§ Problem requirements
Lines containing "Plastic": state how many there are in these entries, and write only that number.

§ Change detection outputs
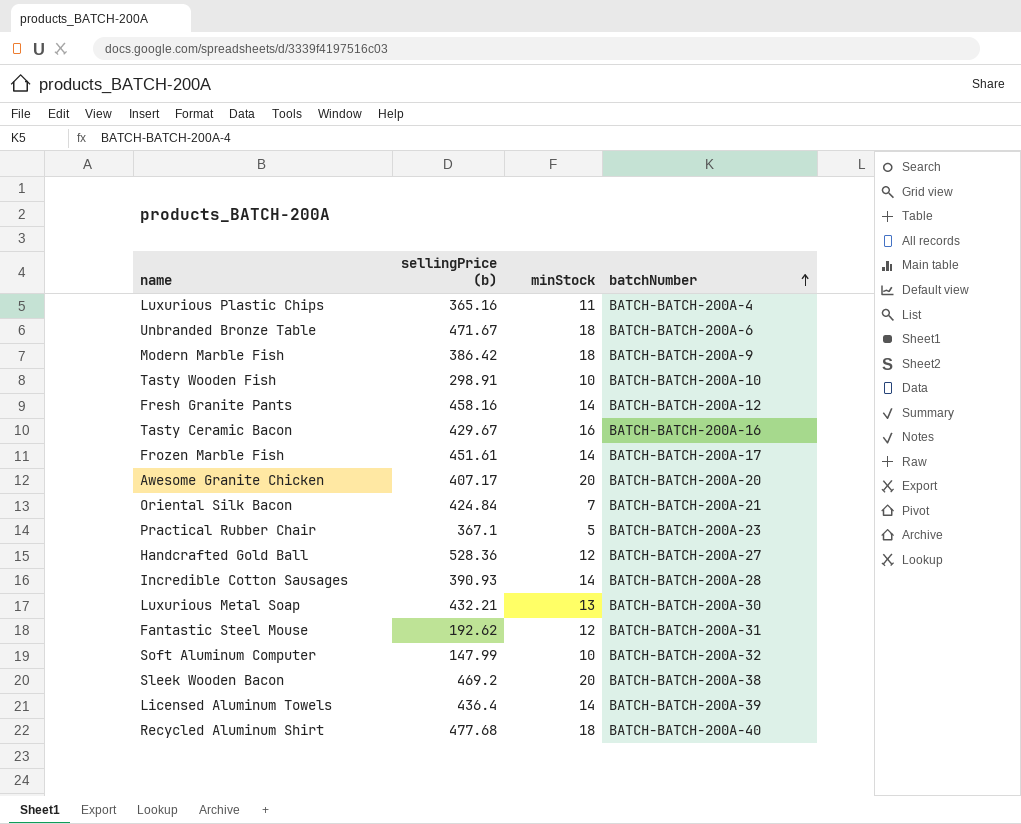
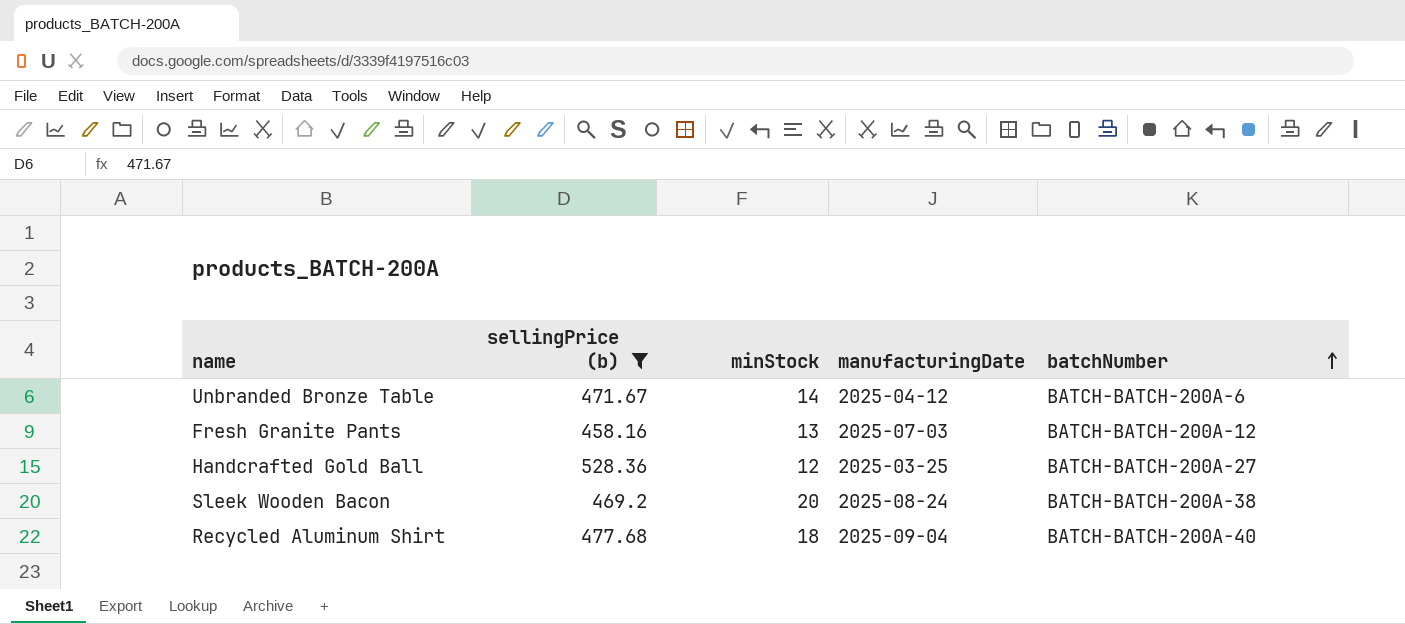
filter: none -> sellingPrice (b) >= 458.16
column manufacturingDate | position: none -> 4
Unbranded Bronze Table | minStock: 18 -> 14
Fresh Granite Pants | minStock: 14 -> 13

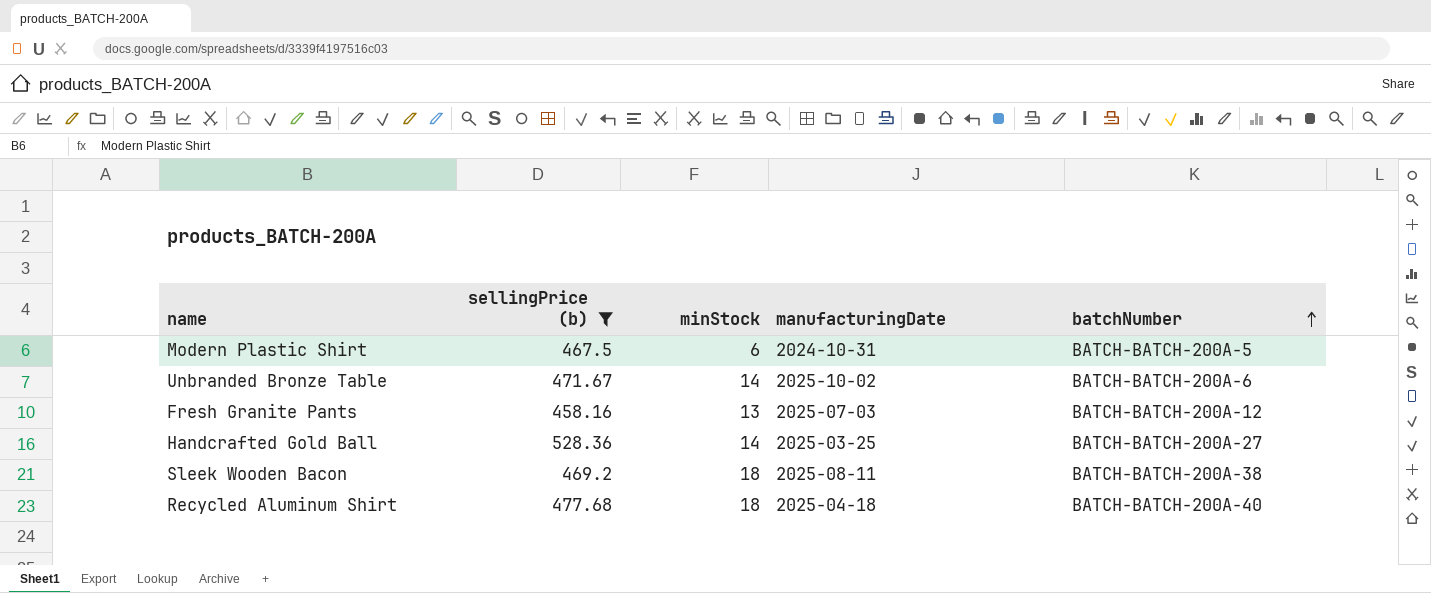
row Modern Plastic Shirt: none -> 467.5 | 6 | 2024-10-31 | BATCH-BATCH-200A-5
Unbranded Bronze Table | manufacturingDate: 2025-04-12 -> 2025-10-02
Handcrafted Gold Ball | minStock: 12 -> 14
Sleek Wooden Bacon | minStock: 20 -> 18
Sleek Wooden Bacon | manufacturingDate: 2025-08-24 -> 2025-08-11
Recycled Aluminum Shirt | manufacturingDate: 2025-09-04 -> 2025-04-18

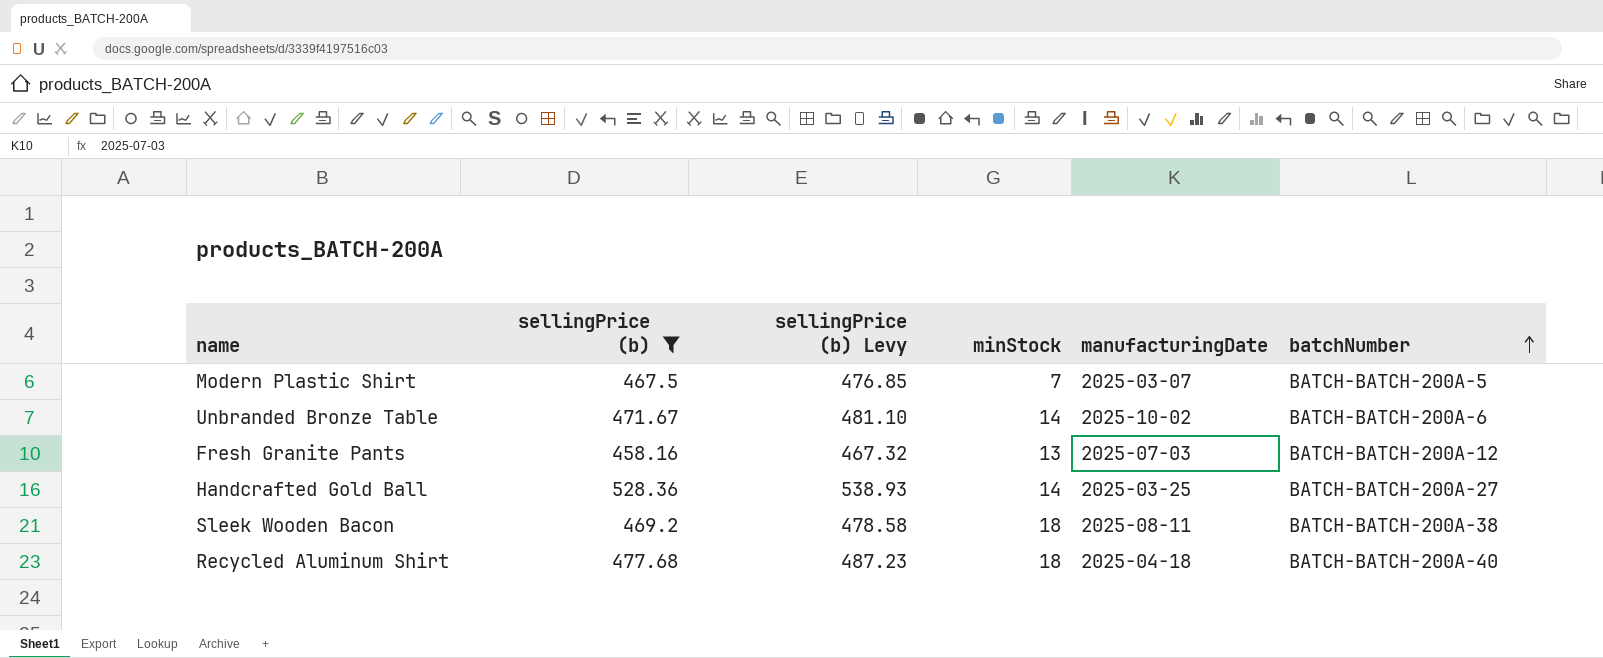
column sellingPrice (b) Levy | formula: none -> [sellingPrice (b)] * 1.02
Modern Plastic Shirt | minStock: 6 -> 7
Modern Plastic Shirt | manufacturingDate: 2024-10-31 -> 2025-03-07

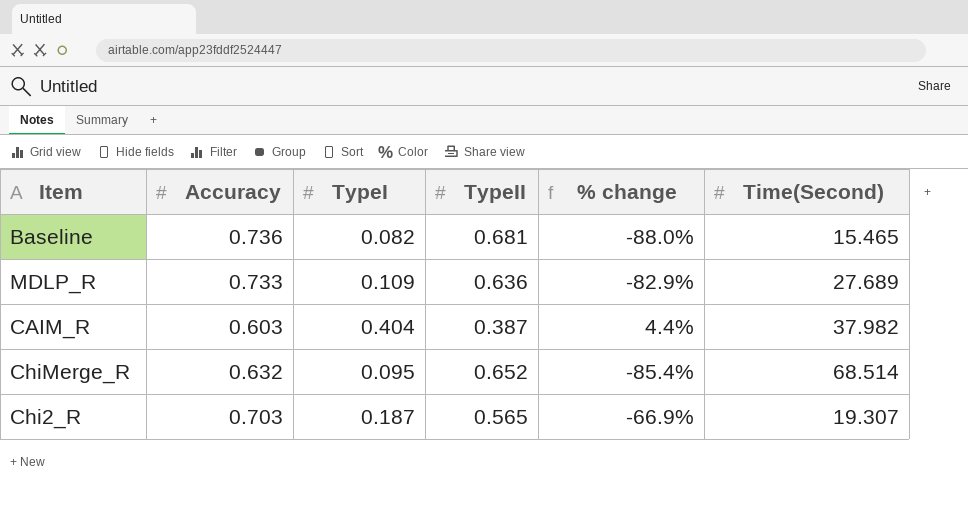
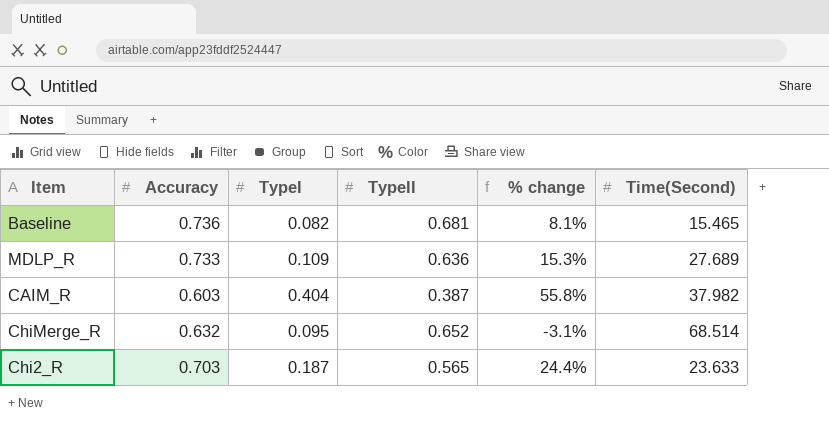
column % change | formula: ([TypeI] - [TypeII]) / [TypeII] -> ([Accuracy] - [TypeII]) / [TypeII]
Chi2_R | Time(Second): 19.307 -> 23.633

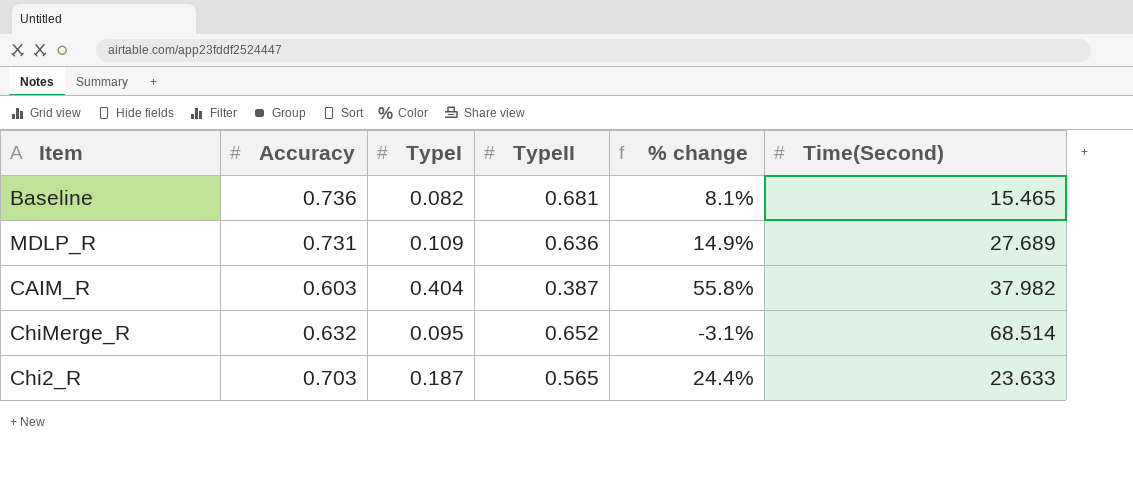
MDLP_R | Accuracy: 0.733 -> 0.731
MDLP_R | % change: 15.3% -> 14.9%

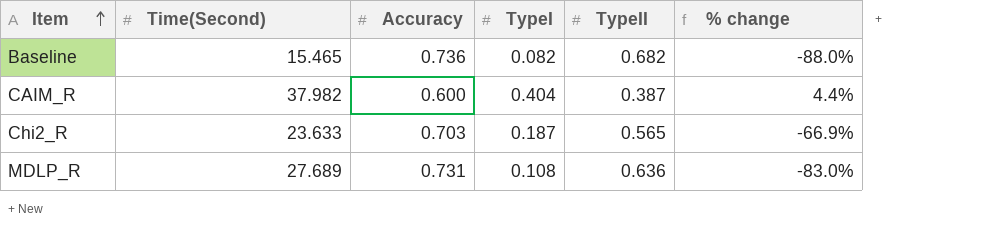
row order: none -> Item ascending
column Time(Second) | position: 6 -> 2
column % change | formula: ([Accuracy] - [TypeII]) / [TypeII] -> ([TypeI] - [TypeII]) / [TypeII]
row ChiMerge_R: 0.632 | 0.095 | 0.652 | -3.1% | 68.514 -> none
Baseline | TypeII: 0.681 -> 0.682
CAIM_R | Accuracy: 0.603 -> 0.600
MDLP_R | TypeI: 0.109 -> 0.108

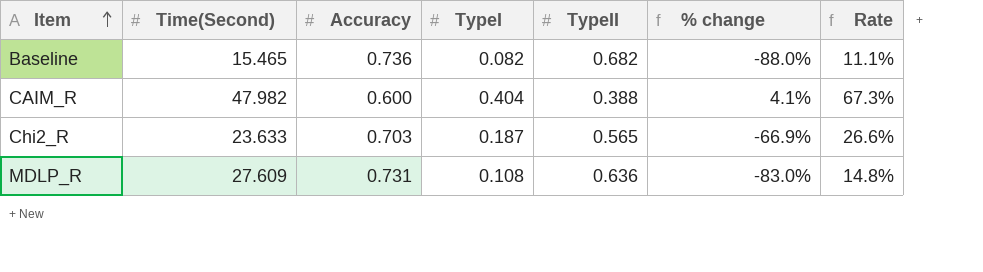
column Rate | formula: none -> [TypeI] / [Accuracy]
CAIM_R | Time(Second): 37.982 -> 47.982
CAIM_R | TypeII: 0.387 -> 0.388
CAIM_R | % change: 4.4% -> 4.1%
MDLP_R | Time(Second): 27.689 -> 27.609

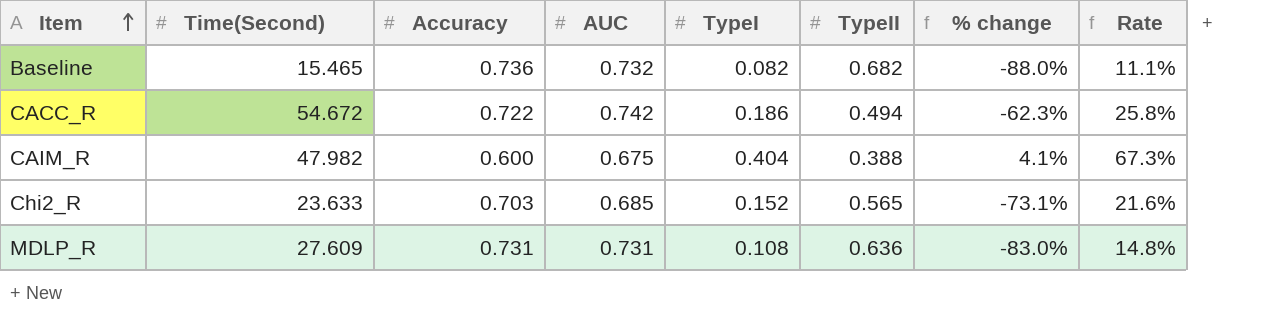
column AUC | position: none -> 4
row CACC_R: none -> 54.672 | 0.722 | 0.742 | 0.186 | 0.494 | -62.3% | 25.8%
Chi2_R | TypeI: 0.187 -> 0.152
Chi2_R | % change: -66.9% -> -73.1%
Chi2_R | Rate: 26.6% -> 21.6%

§ Solution for this task
3